# Before and after images
_ _ _ _ _ _ _
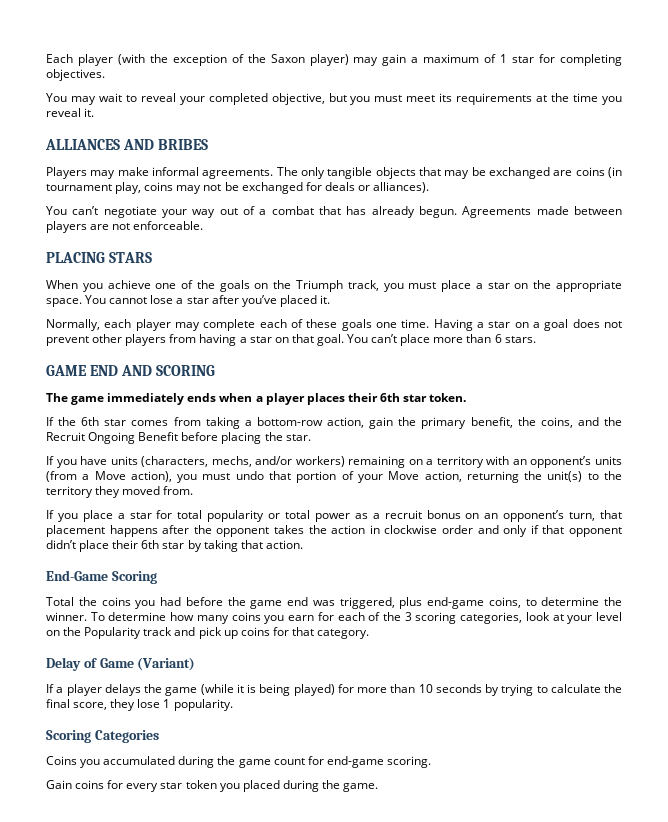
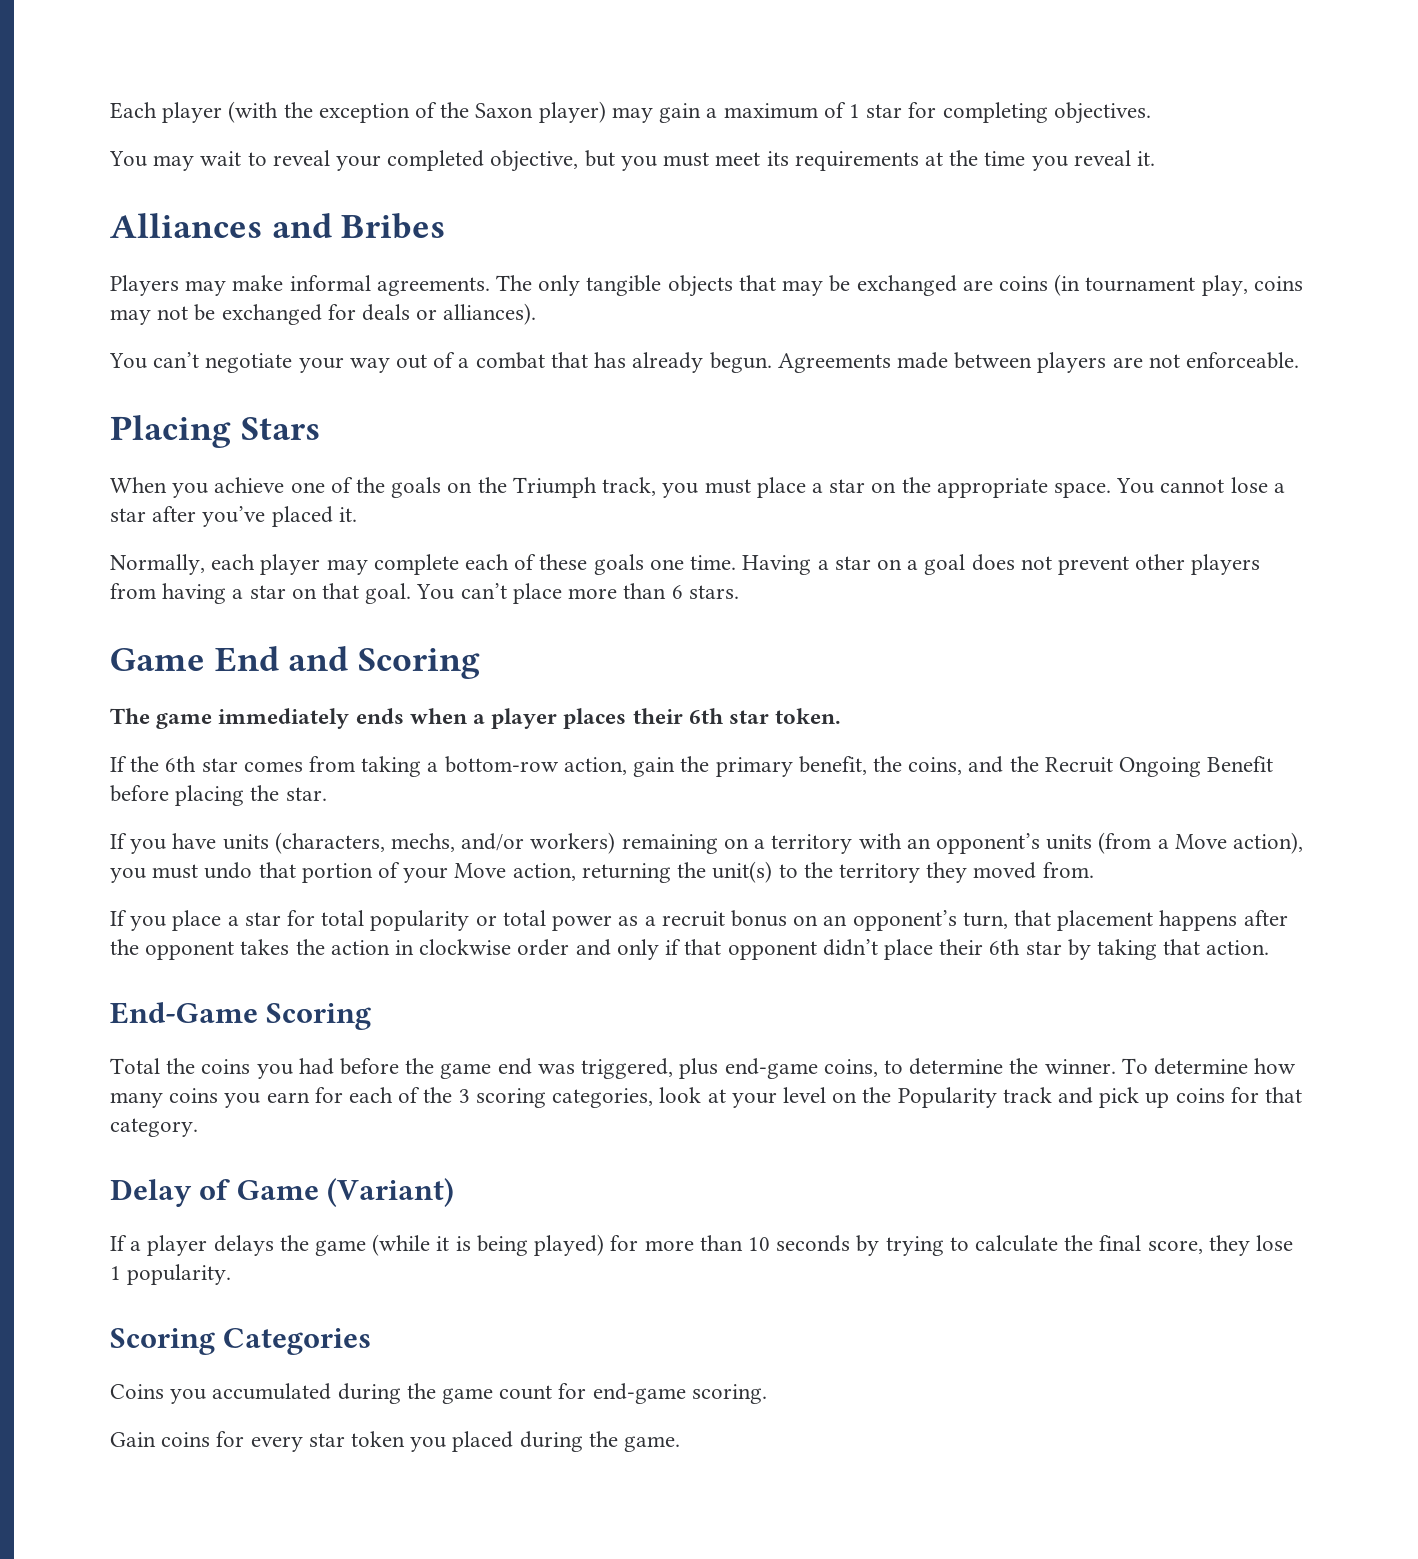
- ALLIANCES AND BRIBES
+ Alliances and Bribes
- PLACING STARS
+ Placing Stars
- GAME END AND SCORING
+ Game End and Scoring

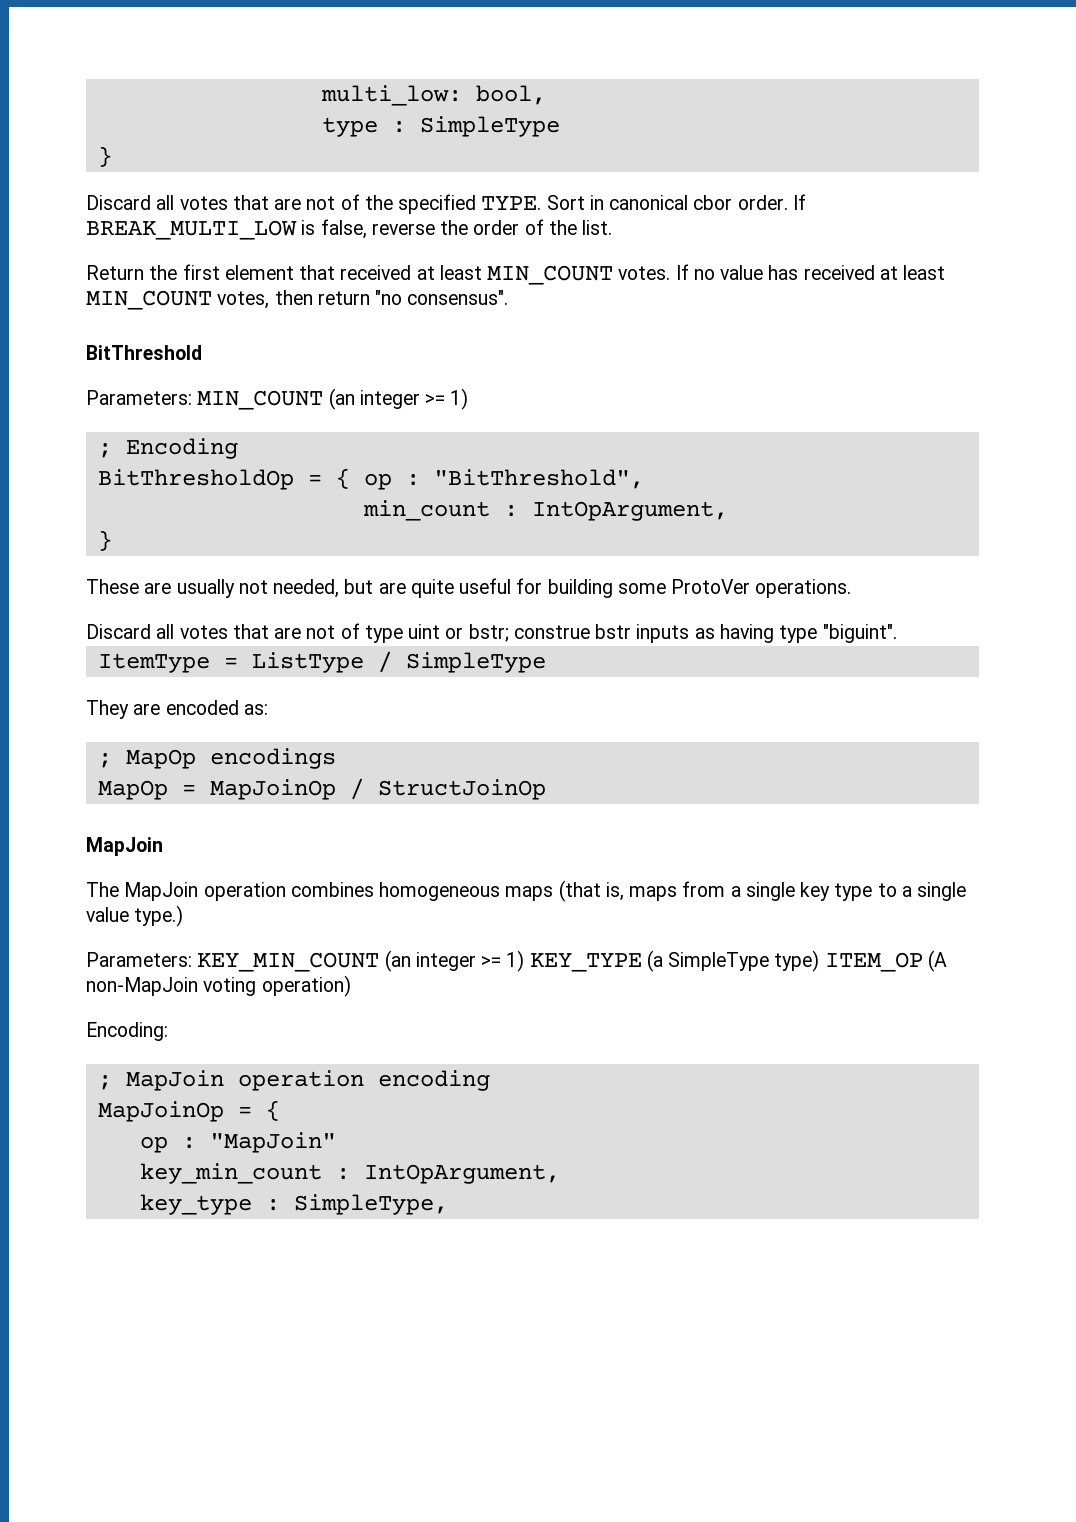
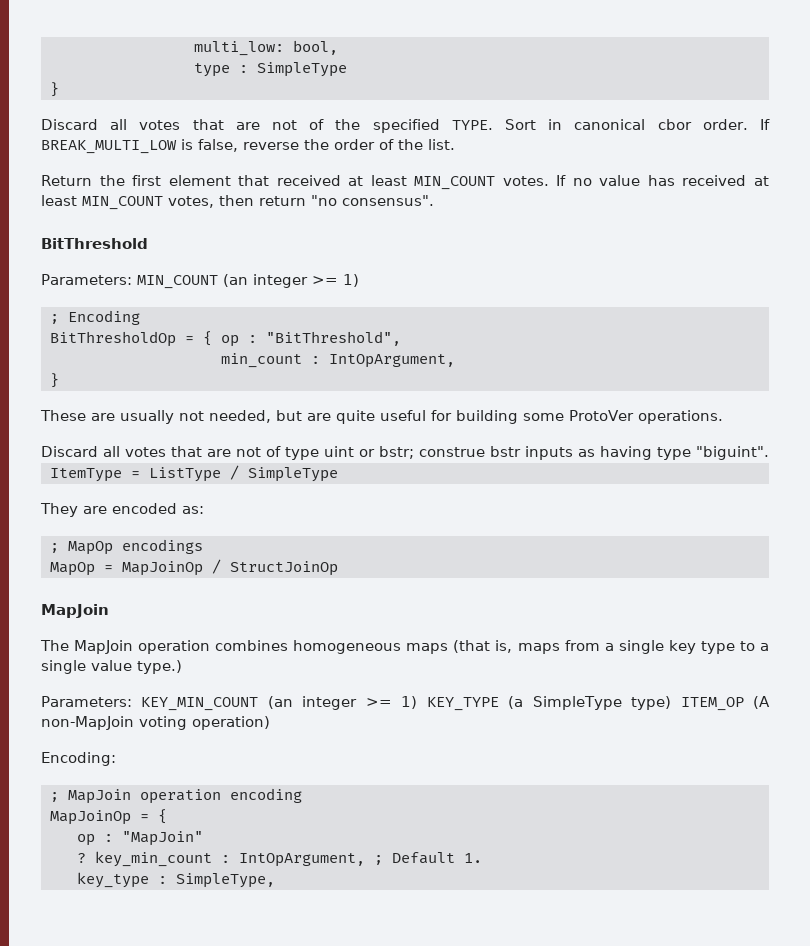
- key_min_count : IntOpArgument,
+ ? key_min_count : IntOpArgument, ; Default 1.

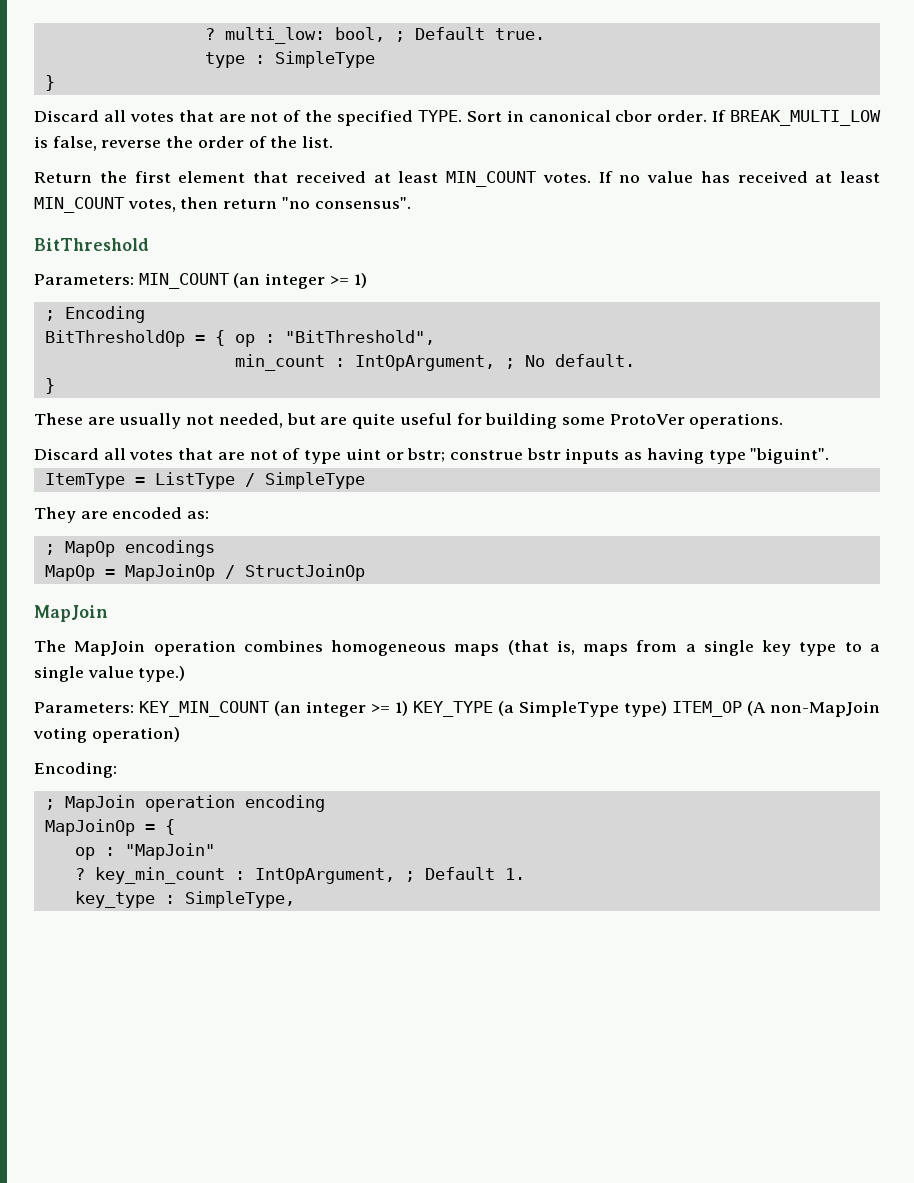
- multi_low: bool,
+ ? multi_low: bool, ; Default true.
- min_count : IntOpArgument,
+ min_count : IntOpArgument, ; No default.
_ _ _ _ _ _ _
# Exercise objective
Filter the data above down to lines with the word "bool", and copy them.

# Answer space
- multi_low: bool,
+ ? multi_low: bool, ; Default true.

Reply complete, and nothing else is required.